Second, we have work to do. Even though there are many dimensions of this situation that are unique and unprecedented, it has revealed ways that many policies, practices, and behaviors in our church are steeped in racism and privilege and need to be thoroughly re-examined. This work will likely be addressed at our ELCA Churchwide Assembly this August, and I invite your prayers for the 15 members of our synod who will participate, alongside the 1,000 other voting members from across the church.

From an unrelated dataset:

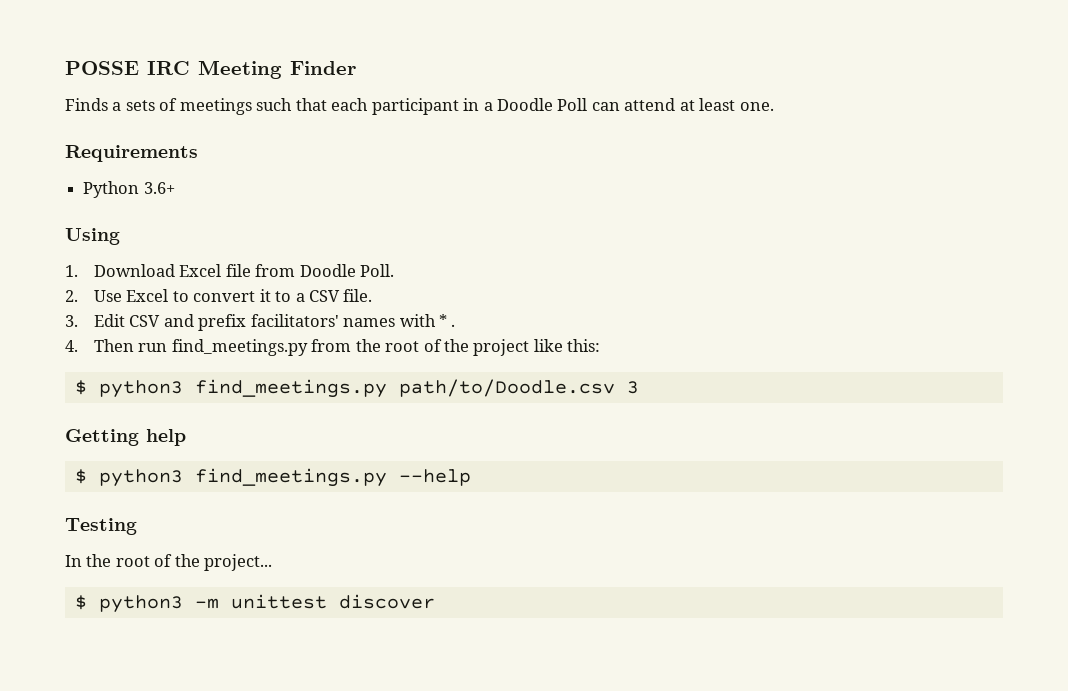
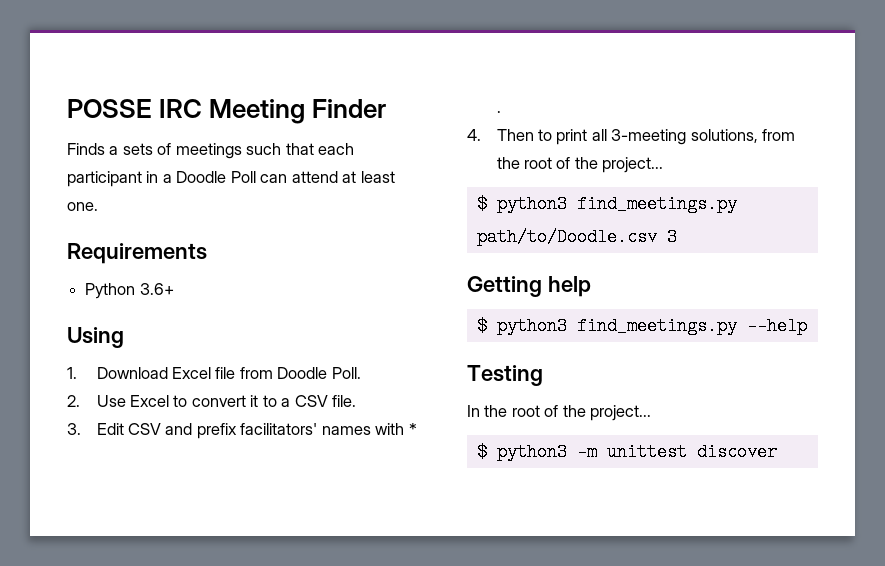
[138,339,308,356] run find_meetings.py -> [537,129,758,145] to print all 3-meeting solutions,
[473,339,601,356] project like this: -> [602,157,664,173] project...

In our synod, those who were present at our recent synod assembly heard the announcement that we will be engaging in an Authentic Diversity Audit, led by Gold Enterprises, LLC, a firm that specializes in Diversity, Equity, and Inclusion initiatives. This process, which will last approximately one year, will include a review of synod documents, policies, practices, and behaviors as we strive to become an anti-racist and fully inclusive church. There will be surveys, focus group conversations, and interviews that we will be asking folks to participate in, and the resulting analysis will contain specific action steps, including possible structural changes that could be considered at next year’s synod assembly. The synod council will be overseeing this work, which will only succeed if we have robust participation of diverse voices from across the synod.


Through it all, I pray that we will be emboldened to speak the truth in love, and that those of us in positions of power and privilege will be able to listen to these truths, even when they are hard to hear. As your bishop, I am committed to engaging in this work with boldness, recognizing that the systems and structures to which we have grown accustomed may need to be changed or set aside so that we can become the church we need to be. The pain and brokenness experienced by many in our church is not new, and we are called to place our trust not in human institutions or leaders, but in the One who can take our brokenness and fashion a new creation.